By the time I was about 10 years old, I had mastered the art of descriptio­n. My brain had become a sponge that could retain things that were beyond my age.

Even when guests came while we were waiting for Mama to return with paraffin to light the house, and I couldn’t see their faces, I learned to take in details. My childhood prepared me for descriptio­n. Enter adulthood, and I got into journalism. In our news desk in Kenya, my job is to “treat ailing stories” and watch them bounce to life.

My role is to pick up my tools, which really are always just pen and paper, go to the scene and describe in detail what is happening.

When a CEO in my country runs over a poor night watchman after a night of drunken escapades and people are speaking about it in hushed tones, I go hunting to bring back the details.

I go to the scene, talk about how the brother of the deceased sat alone in the iron sheet shanty they lived in, trying to collect the remnants of life.

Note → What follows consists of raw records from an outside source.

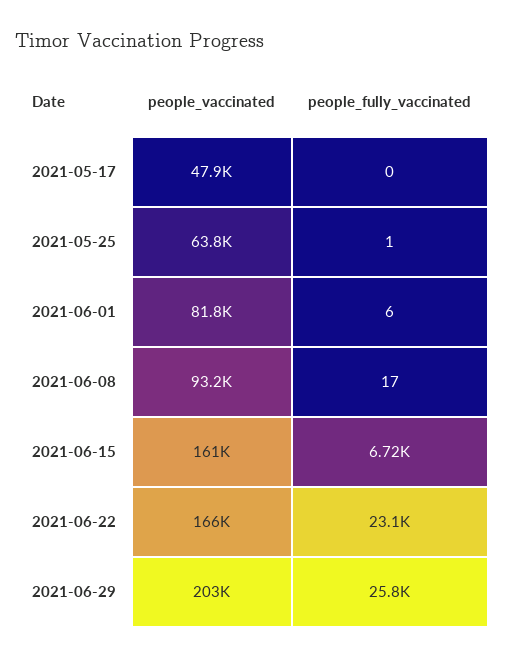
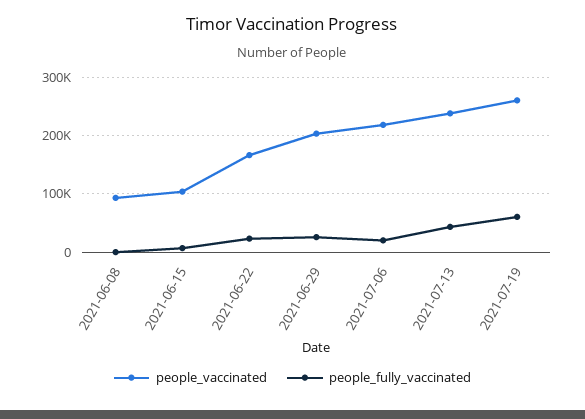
people_vaccinated, 2021-05-17: 47900 -> none
people_fully_vaccinated, 2021-05-17: 0 -> none
people_vaccinated, 2021-05-25: 63800 -> none
people_fully_vaccinated, 2021-05-25: 1 -> none
people_vaccinated, 2021-06-01: 81800 -> none
people_fully_vaccinated, 2021-06-01: 6 -> none
people_vaccinated, 2021-06-15: 161000 -> 100000
people_vaccinated, 2021-07-06: none -> 220000
people_fully_vaccinated, 2021-07-06: none -> 20000
people_vaccinated, 2021-07-13: none -> 240000
people_fully_vaccinated, 2021-07-13: none -> 40000
people_vaccinated, 2021-07-19: none -> 260000
people_fully_vaccinated, 2021-07-19: none -> 60000

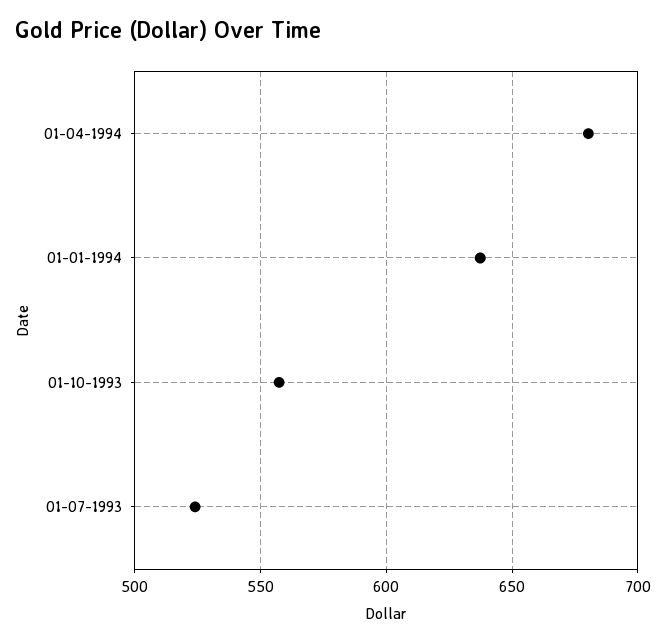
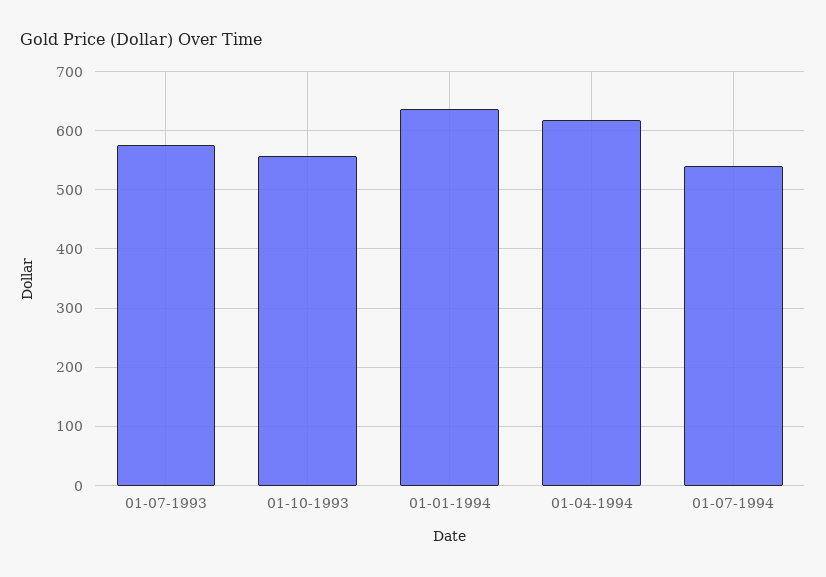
01-04-1994: 680 -> 620
01-07-1993: 525 -> 580
01-07-1994: none -> 540

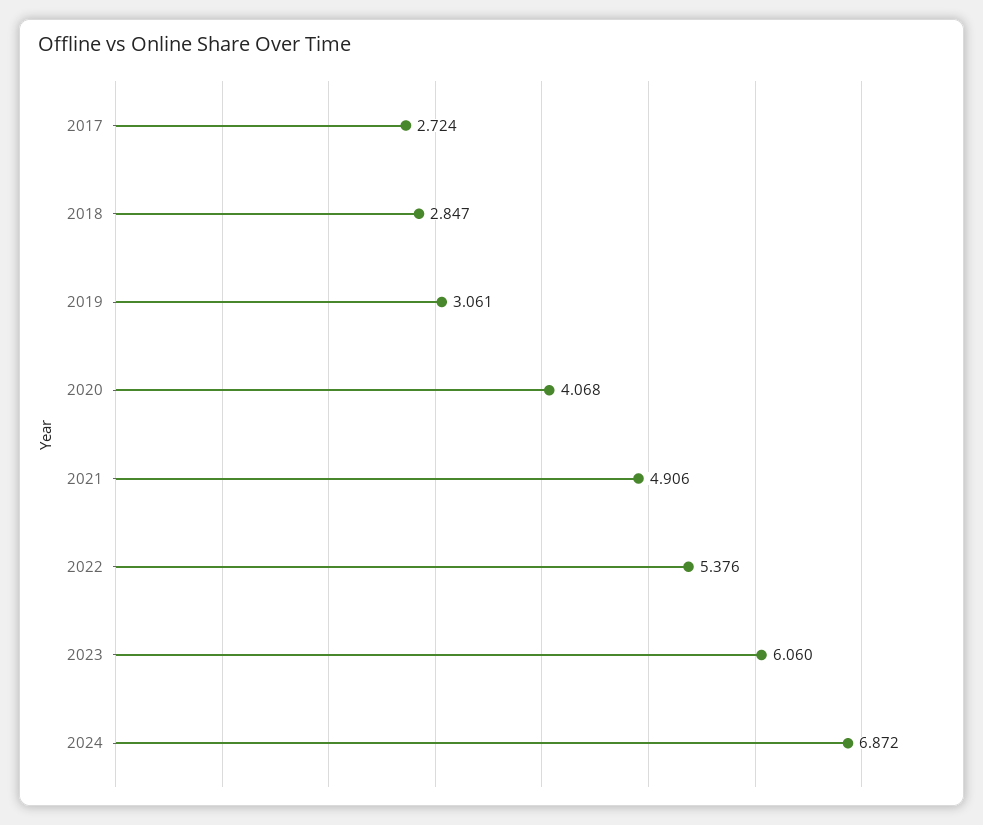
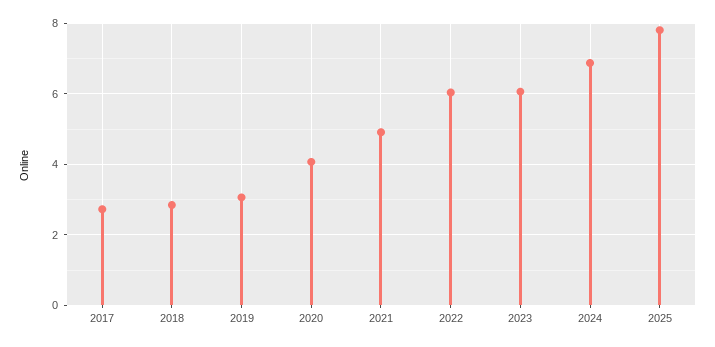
2022: 5.376 -> 6
2025: none -> 7.8

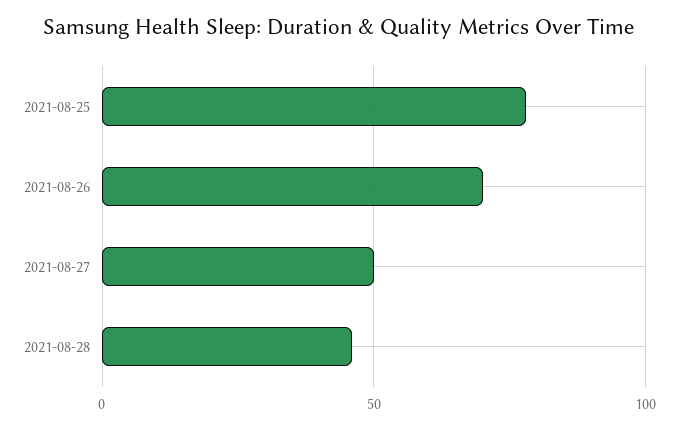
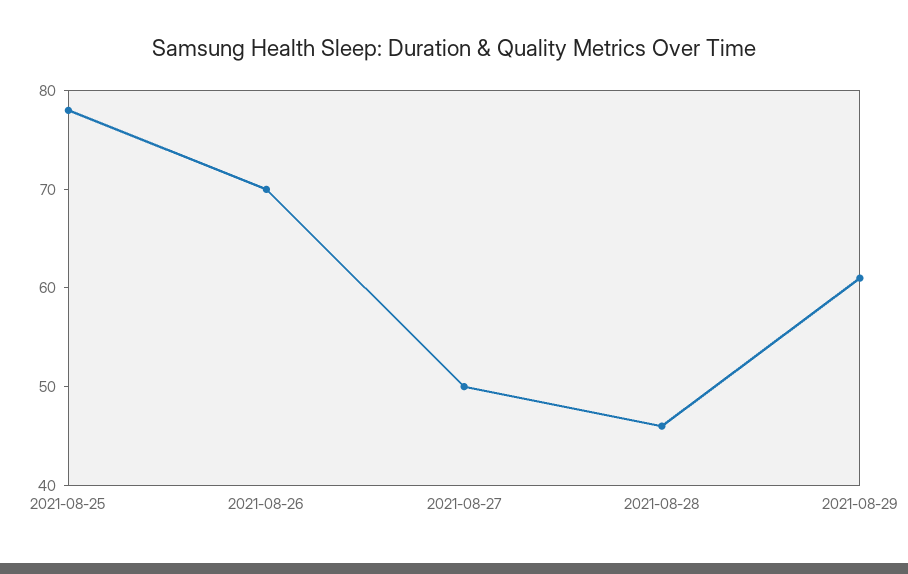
2021-08-29: none -> 61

I tell how I watched a man break down and throw himself on the dusty floor he once shared with his only brother, who is now abandoned in the morgue because of a collapsing justice system whose arm is too short to poke the rich.

When a man wins the jackpot and becomes a woman magnet and an overnight sensation, I am the one assigned to go and describe every little detail, including his new designer clothes that hang conspicuou­sly on his lean frame.

I tell stories of people. In detail. I weave the narratives tightly in strong yarn of carefully chosen consonants and vowels, in the hope that they will make more sense. I speak life into dead alphabets and watch them spring up, even though sometimes I fail miserably at it.

I polish rusting tales and attempt to make them sparkle. I have crawled the underbelly of parts of this world to seek tales in war-torn areas and pen a narrative.

Yet there is one story that I have never been able to tell. I cannot find the right words to tell MY story. I have told fragments of things that made me who I am today. However, for almost 10 years, I have sought the right adjectives, nouns, verbs and vocabulary to tell this one story.

But anytime I sit to write it, words are deficient.

Sometimes I say to myself: “I wonder if people will get it.”

I feel this is one of the stories that should be told when the skyline is colored with fireworks. It is a story that lies deep in my heart, and sometimes I feel like I need to hush the whole world and command them to sit still and listen.

It should be told through talking drums, to provide a rhythm. It is a story that should be arranged in song and harmonized in an orchestra.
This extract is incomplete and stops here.